--- Your task ---
Please go line by line and repeat the data below exactly, with no images.

--- Material shown ---

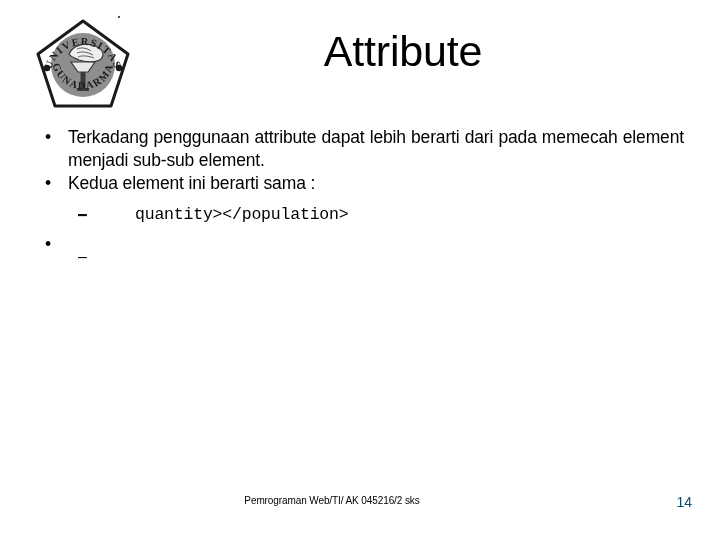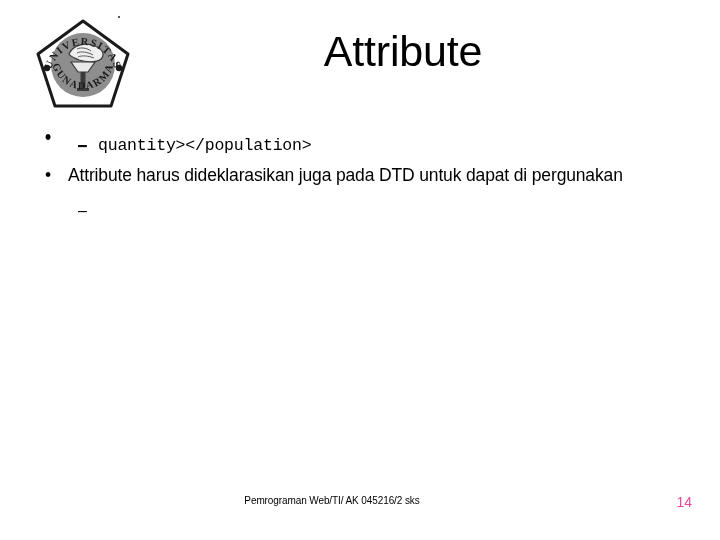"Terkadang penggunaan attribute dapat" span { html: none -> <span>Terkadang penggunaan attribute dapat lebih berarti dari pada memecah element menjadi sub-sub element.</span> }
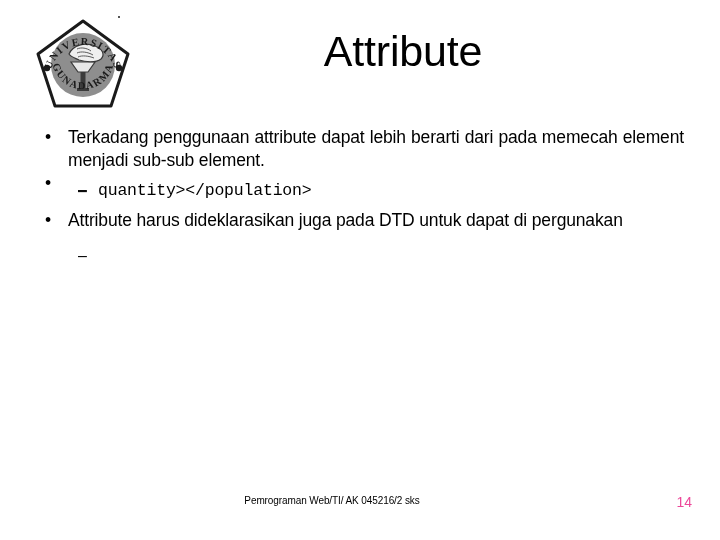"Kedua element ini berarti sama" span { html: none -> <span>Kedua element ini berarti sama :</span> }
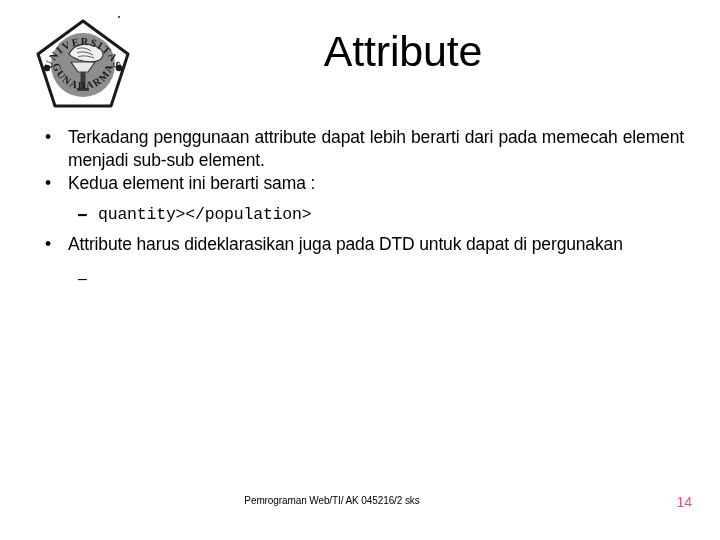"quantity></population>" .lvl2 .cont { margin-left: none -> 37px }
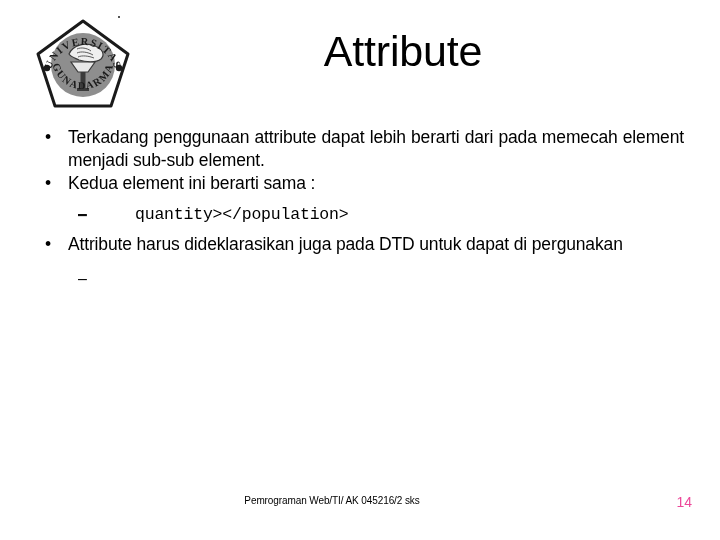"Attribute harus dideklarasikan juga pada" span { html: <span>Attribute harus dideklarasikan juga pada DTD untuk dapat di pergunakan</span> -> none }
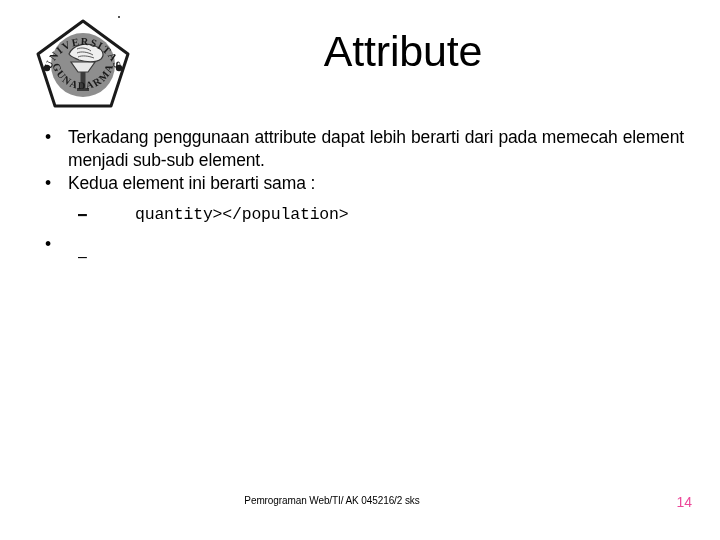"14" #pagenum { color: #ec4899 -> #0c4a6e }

--- Exercise response ---
"Terkadang penggunaan attribute dapat" span { html: none -> <span>Terkadang penggunaan attribute dapat lebih berarti dari pada memecah element menjadi sub-sub element.</span> }
"Kedua element ini berarti sama" span { html: none -> <span>Kedua element ini berarti sama :</span> }
"quantity></population>" .lvl2 .cont { margin-left: none -> 37px }
"Attribute harus dideklarasikan juga pada" span { html: <span>Attribute harus dideklarasikan juga pada DTD untuk dapat di pergunakan</span> -> none }
"14" #pagenum { color: #ec4899 -> #0c4a6e }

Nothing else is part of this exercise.